Bangkok Post fait un choix éditorial rare : elle égrène les chiffres province par province — 99 000 évacués en Fujian, 5 290 foyers sans électricité à Okinawa, 180 vols annulés à Taïwan — sans jamais donner le chiffre-totem du million d'évacués que toutes les autres sources brandissent en ouverture. C'est presque une désobéissance statistique, et elle change la texture du récit : on ne lit plus une catastrophe nationale chinoise mais une mosaïque de crises locales connectées par le même système météorologique. Cette manière de fragmenter géographiquement l'info rejoint, sans le dire, la logique de compartimentage qu'on observe côté chinois avec les chiffres Xinhua bien plus bas que le consensus international. Le détail des 200 lignes de ferry suspendues, absent ailleurs, montre une attention aux réseaux de transport maritime que la plupart des rédactions occidentales, focalisées sur l'aérien de Shanghai, laissent filer. En additionnant Chine, Japon et Taïwan dans un même souffle sans hiérarchie dramatique, le texte donne à Dolphin l'allure d'un événement régional banalisé par sa dispersion même — une manière discrète de désamorcer le superlatif sans jamais le contredire ouvertement.
Titre original (traduit)
“Le typhon Dolphin fait landfall en Chine après des annulations de vols et des évacuations
Un typhon porte le surnom de Dauphin, ce qui est très animalier. Après avoir traversé l'océan Pacifique, il a provoqué l'annulation de centaines de vols et l'évacuation de milliers de personnes en Chine. Les autorités ont mis en place des mesures d'urgence dans plusieurs provinces côtières pour protéger la population face aux vents violents et aux pluies torrentielles attendues.

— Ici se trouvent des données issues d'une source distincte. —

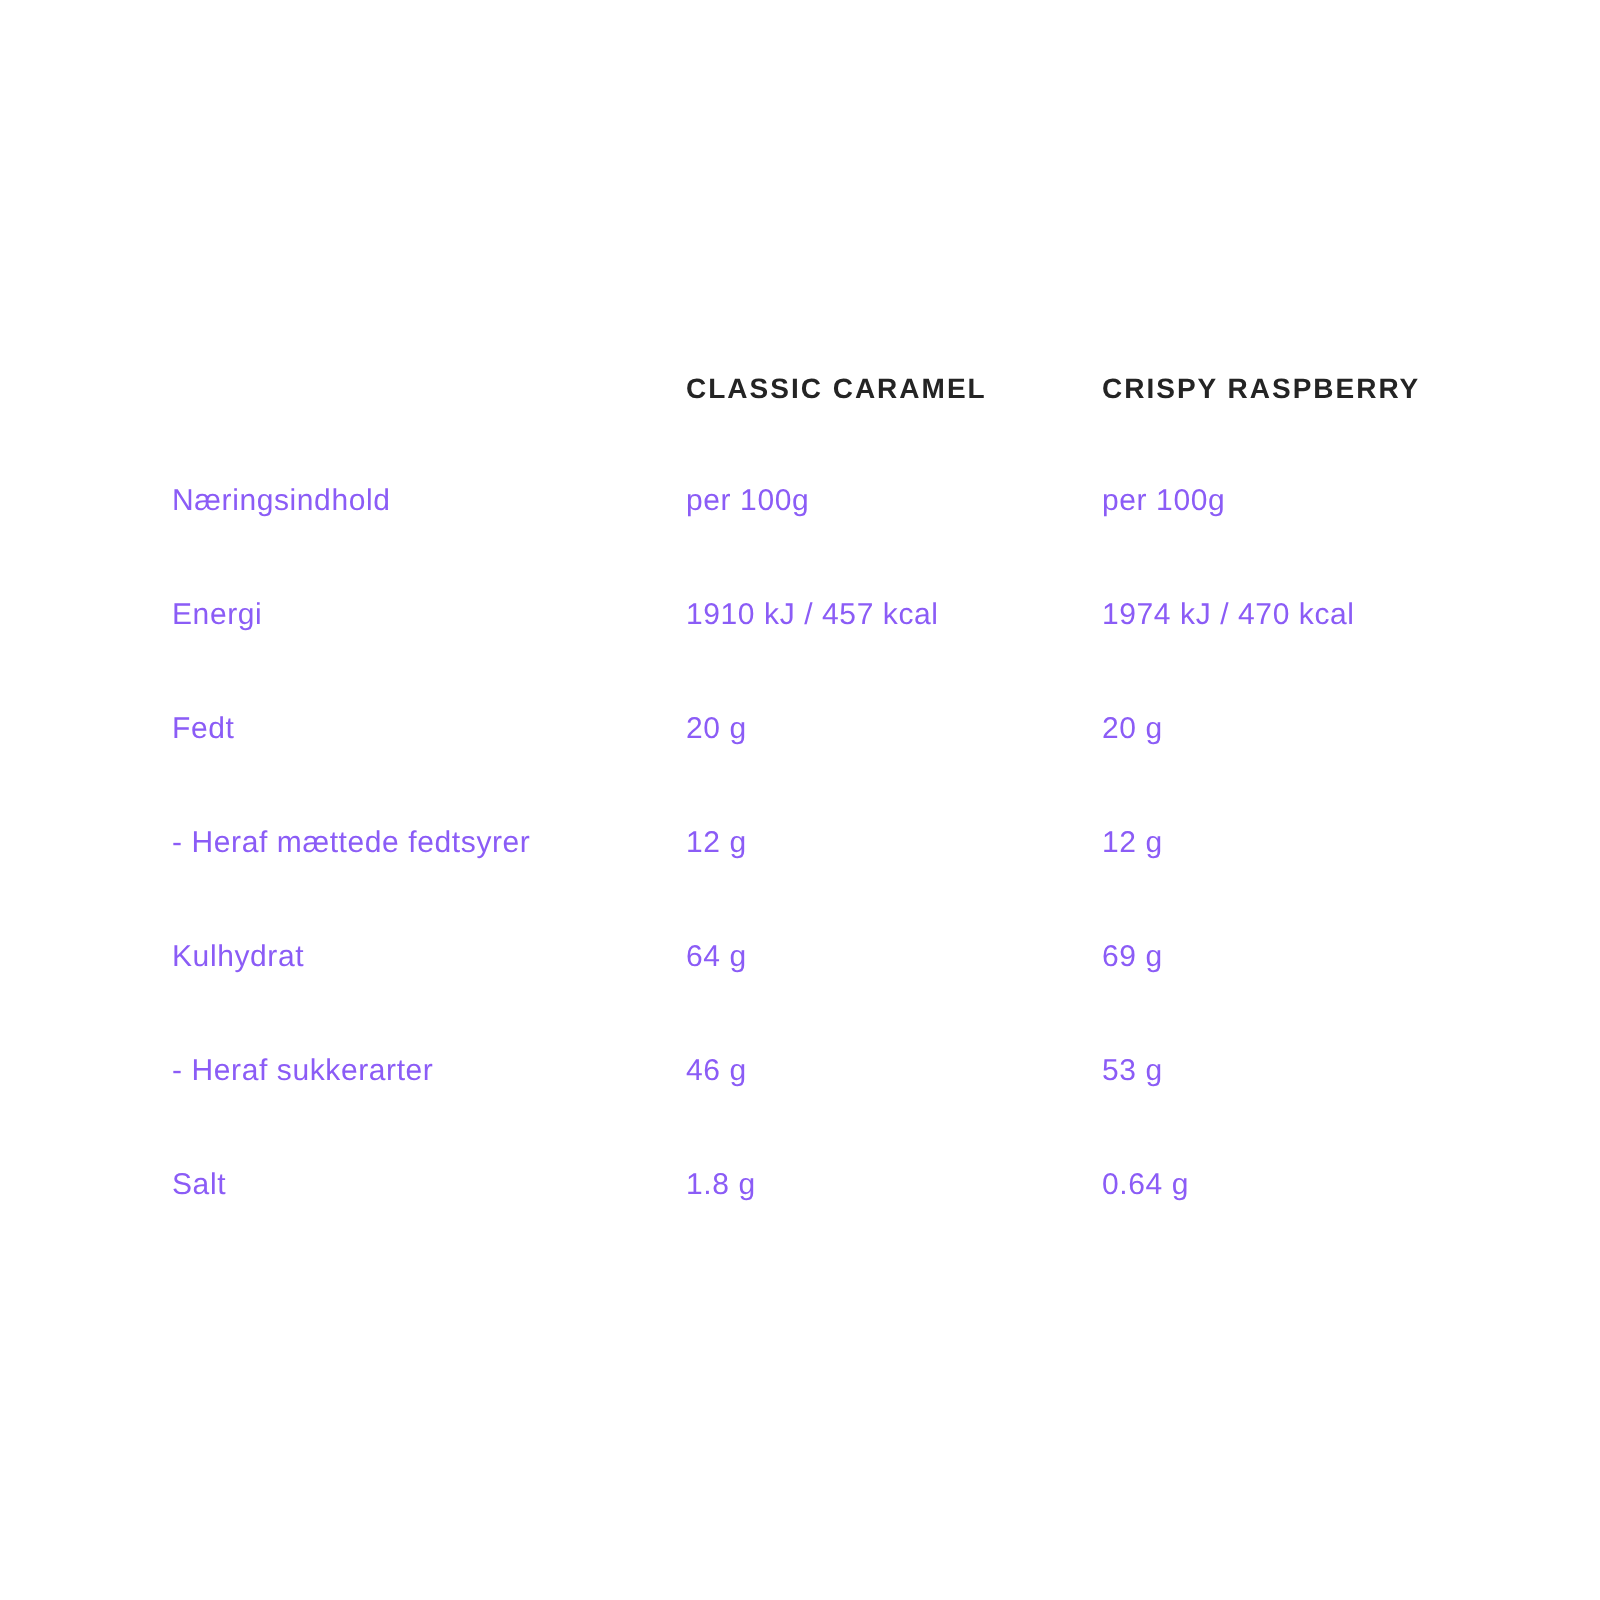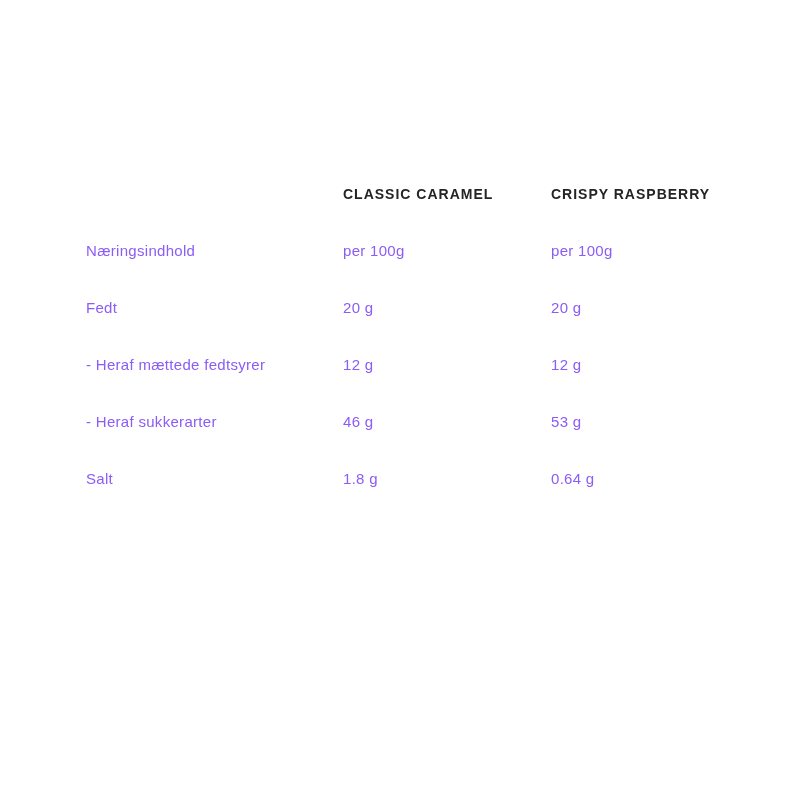--- a/index.html
+++ b/index.html
@@ -62,6 +62,11 @@
         <div class="cell">per 100g</div>
       </div>
       <div class="row">
+        <div class="cell">Energi</div>
+        <div class="cell">1910 kJ / 457 kcal</div>
+        <div class="cell">1974 kJ / 470 kcal</div>
+      </div>
+      <div class="row">
         <div class="cell">Fedt</div>
         <div class="cell">20 g</div>
         <div class="cell">20 g</div>

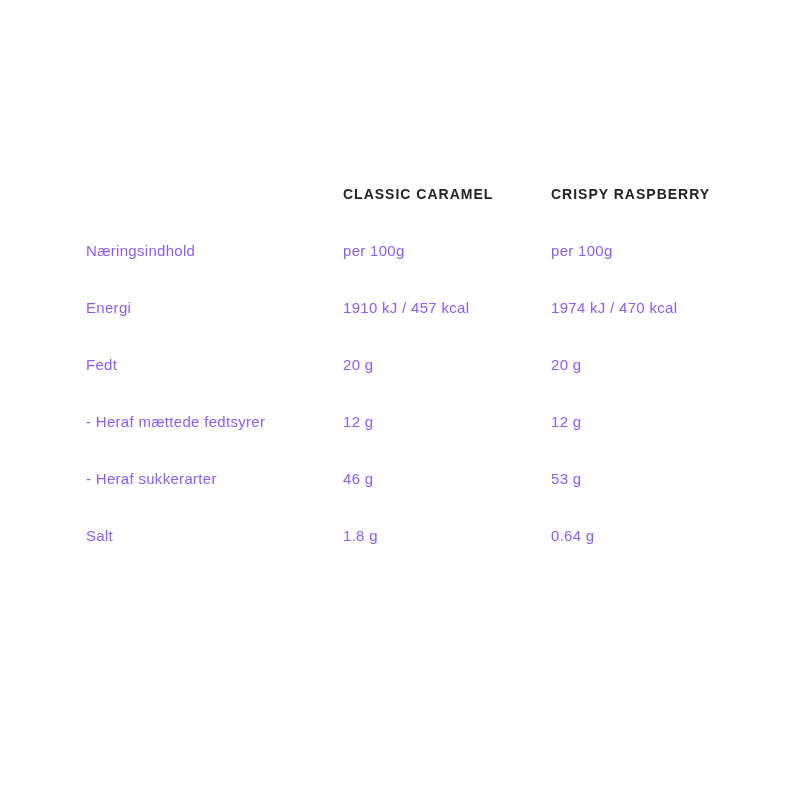--- a/index.html
+++ b/index.html
@@ -77,6 +77,11 @@
         <div class="cell">12 g</div>
       </div>
       <div class="row">
+        <div class="cell">Kulhydrat</div>
+        <div class="cell">64 g</div>
+        <div class="cell">69 g</div>
+      </div>
+      <div class="row">
         <div class="cell">- Heraf sukkerarter</div>
         <div class="cell">46 g</div>
         <div class="cell">53 g</div>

Les écoles et les commerce”
Résumé de l'article
Le typhon Dolphin a touché terre dimanche dans l'est densément peuplé de la Chine, près de Yuhuan dans la province du Zhejiang, avec des vitesses de vent maximales dépassant 150 km/h. L'événement a provoqué l'annulation de près de 1 400 vols à Shanghai et 270 à Hangzhou, ainsi que l'évacuation de 99 000 personnes en Fujian et la suspension de plus de 200 lignes de ferry. Le typhon a également frappé le Japon (Okinawa avec 5 290 foyers sans électricité) et Taïwan (180 vols annulés), tandis que la Chine a émis une alerte rouge météorologique prévoyant des pluies torrentielles extraordinaires et des précipitations abondantes jusqu'à lundi.